Projenin ilham noktası nedir?

Deepak Ramola Hindistan’da büyüyen bir çocuk. Annesi sadece 5.sınıfa kadar okuyabilmiş. Birgün Ramola annesinin okula gitmeme konusunda yalan söylediğini düşünerek sinirleniyor ve “ Matematiği anlamadan nasıl evi yönetebiliyorsun? Edebiyatı anlamadan bize hayat konusunda nasıl yardımcı olabiliyorsun?” diye soruyor. Annesi de “Okula gitmediğim doğru ama hayatın bana öğrettiklerine odaklanarak öğreniyorum.” diyor. Bu cevabı alan Ramola, insanların hikayelerinin ne kadar kuvvetli olduğunu düşünmeye başlıyor. Ramola FUEL’ı “Birisinin hayatını, onlarla tanışmadan değiştirebileceğimiz inanılmaz bir durum.” şeklinde anlatıyor. (4)
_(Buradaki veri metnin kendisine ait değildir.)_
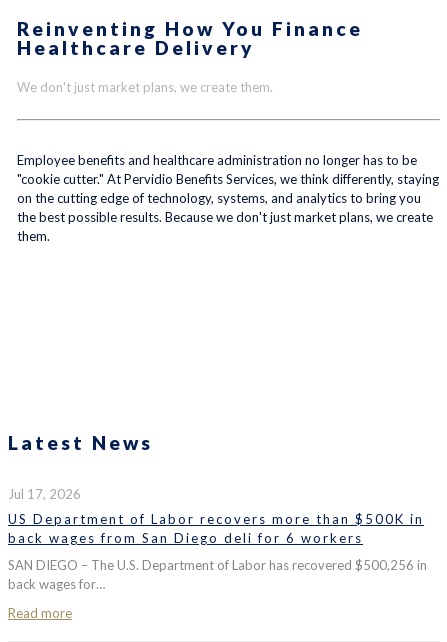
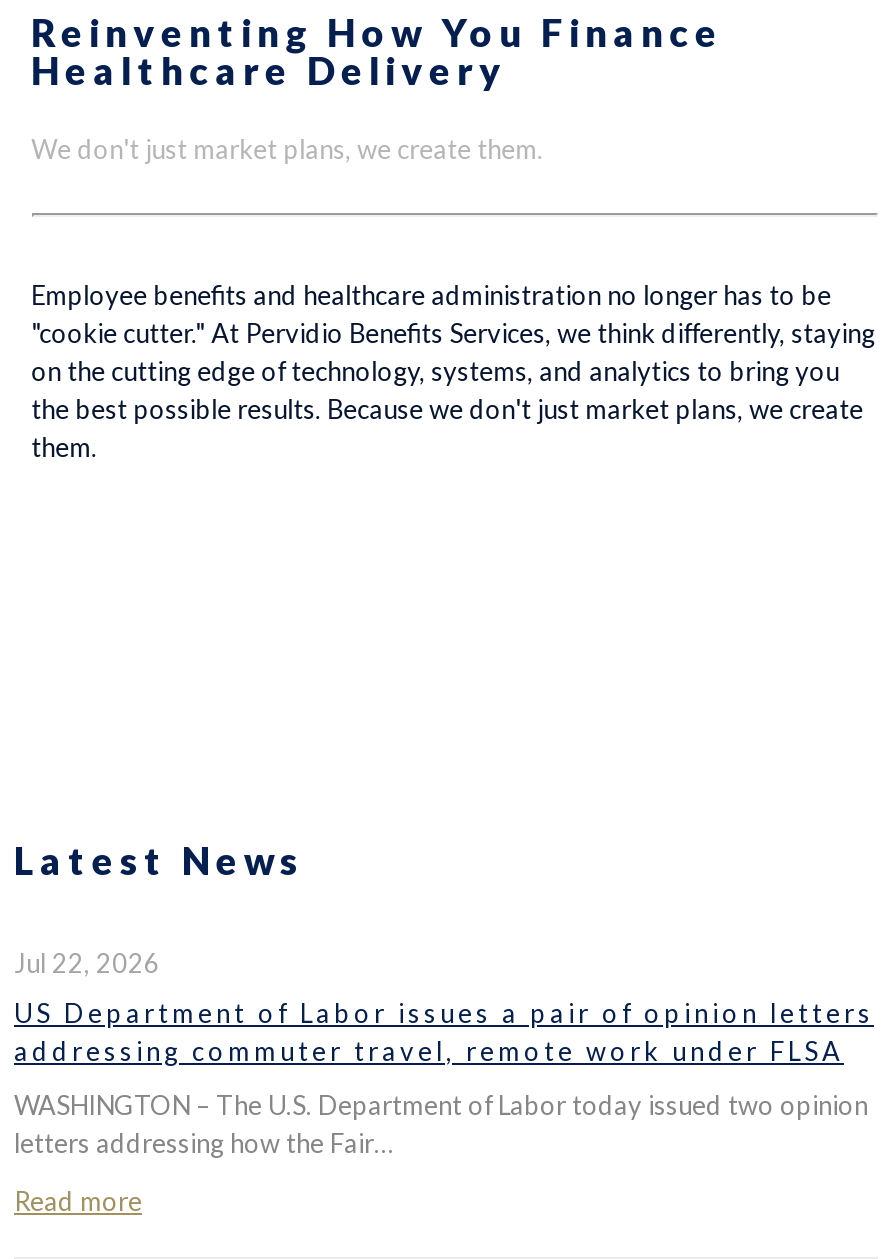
- Jul 17, 2026
+ Jul 22, 2026

- US Department of Labor recovers more than $500K in
- back wages from San Diego deli for 6 workers
+ US Department of Labor issues a pair of opinion letters
+ addressing commuter travel, remote work under FLSA

- SAN DIEGO – The U.S. Department of Labor has recovered $500,256 in
- back wages for…
+ WASHINGTON – The U.S. Department of Labor today issued two opinion
+ letters addressing how the Fair…
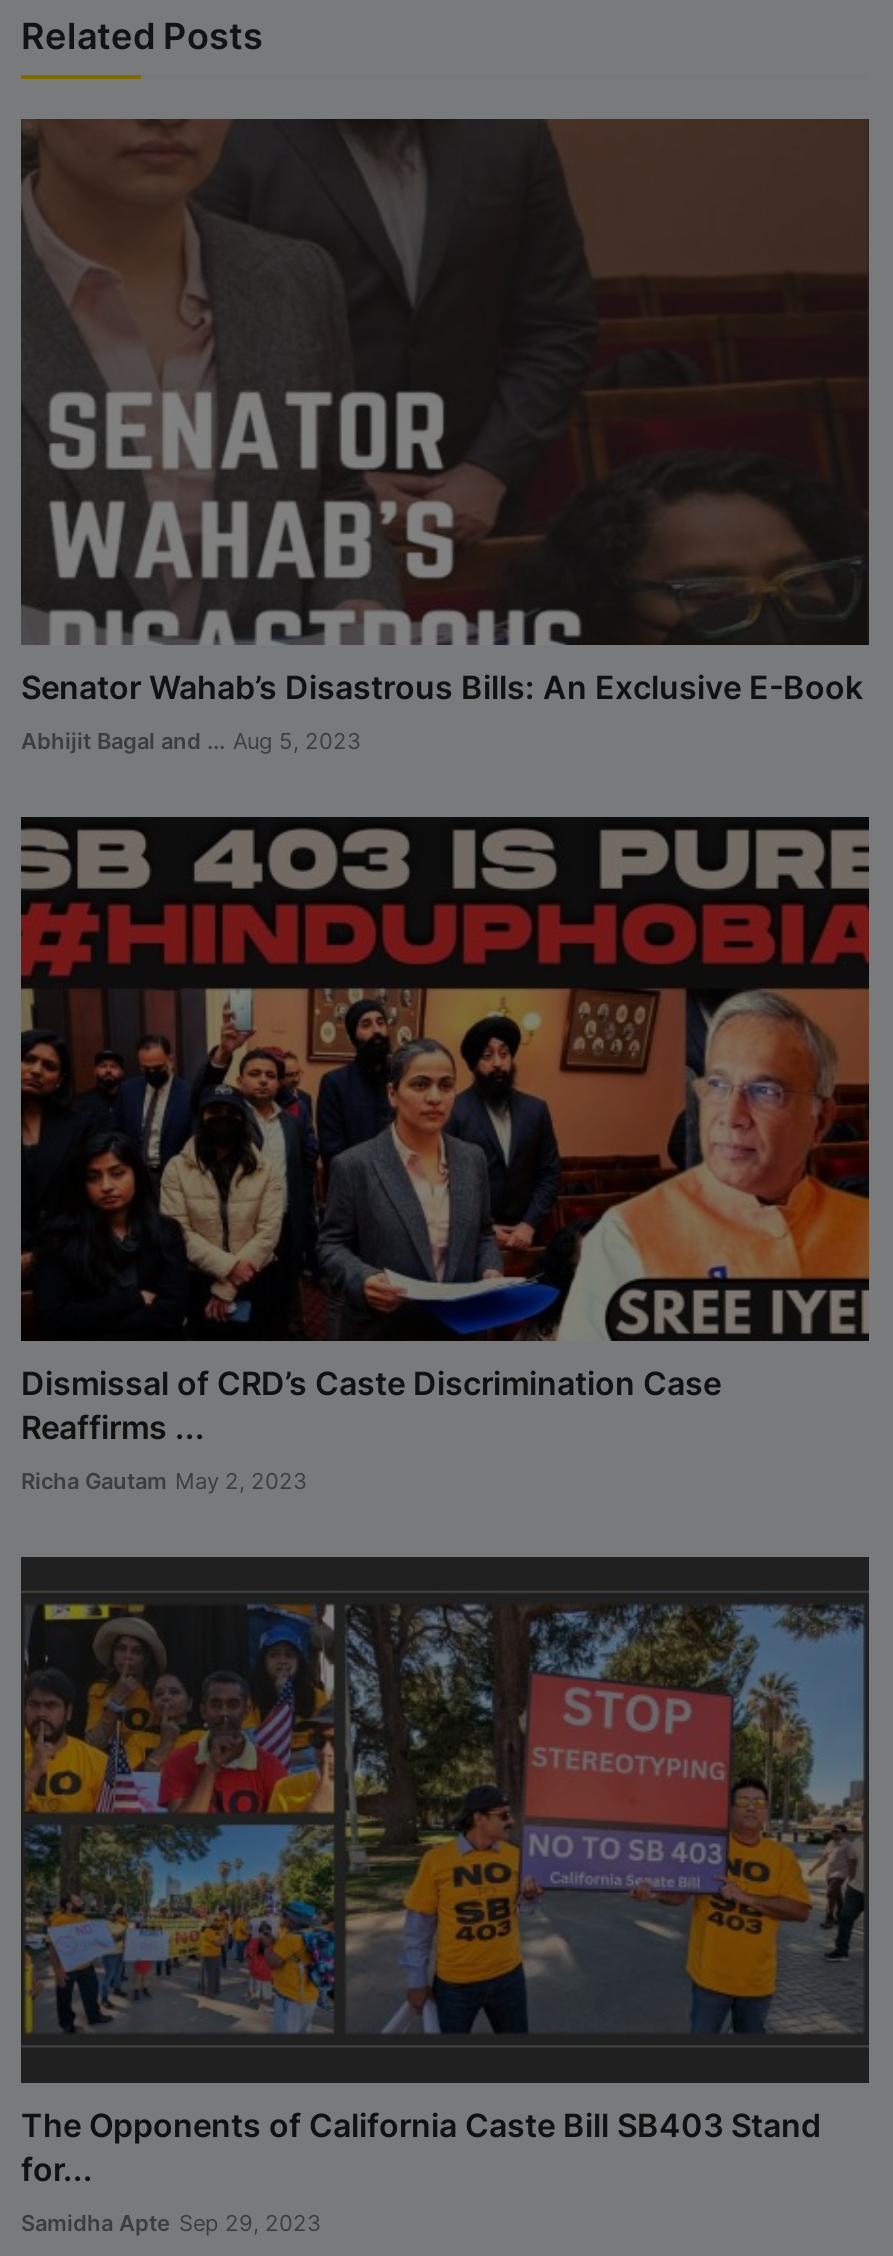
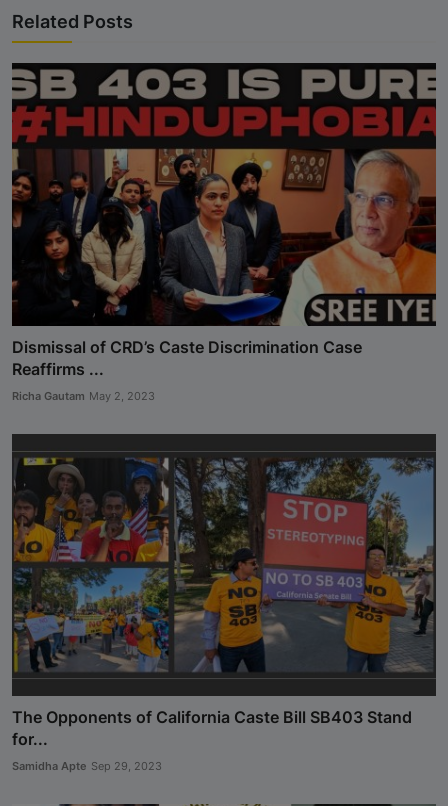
- [image]
- Senator Wahab’s Disastrous Bills: An Exclusive E-Book
- Abhijit Bagal and ... Aug 5, 2023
Out of the Syllabus projesi nedir?

Out of the Syllabus, FUEL’ın 2018 yılında başlatılan ve öğretmenler ile öğrencilerin beraber çalıştığı bir proje. Genel olarak özetlersem, öğretmenlerin sadece ilham geçiren kişi olmadan ilham kaynakları oldukları bir proje. (5)

Ramola “Okullarda ve kolejlerde, öğretmenler ilham almak yerine ilham kaynağı veya aracı olarak indirgenmeye başlandı. Bunu değiştirmek istiyorum ” diyor ve “Büyümeme ve öğrenmeme yardım eden olağanüstü öğretmenlerim vardı.” diyerek öğretmenlerinin üzerindeki etkisini anlatıyor. (6)

Projenin süreci nasıl?

1. Okuldan 10-20 öğrenci seçiliyor.

2. Öğrenciler Bilgelik kulüplerine yerleştiriliyor.

3. Kulüpte öğrenciler FUEL ekibi film çekme, belge dosyalama, röportaj yapma, kaydetme ve tasarlama alanlarında eğitiliyor.

4. Öğrenciler öğretmenlerine onların fotoğraflarını ve filmlerini çekerken “ Yaşamdan neler öğrendiklerini” soruyorlar.

5. Öğrenciler poster hazırlıyor.

6. Bilge duvarlarları posterler ile hazırlanıyor.

7. Çocuklar sonra bunu diğer arkadaşları ve insanlar için yapıyor. (7)

Görseller https://ideas.ted.com/powerful-life-lessons-from-teachers-collected-by-their-students/ sitesinden alınmıştır.*

Bu çalışma modeli başka nerede uygulanmış?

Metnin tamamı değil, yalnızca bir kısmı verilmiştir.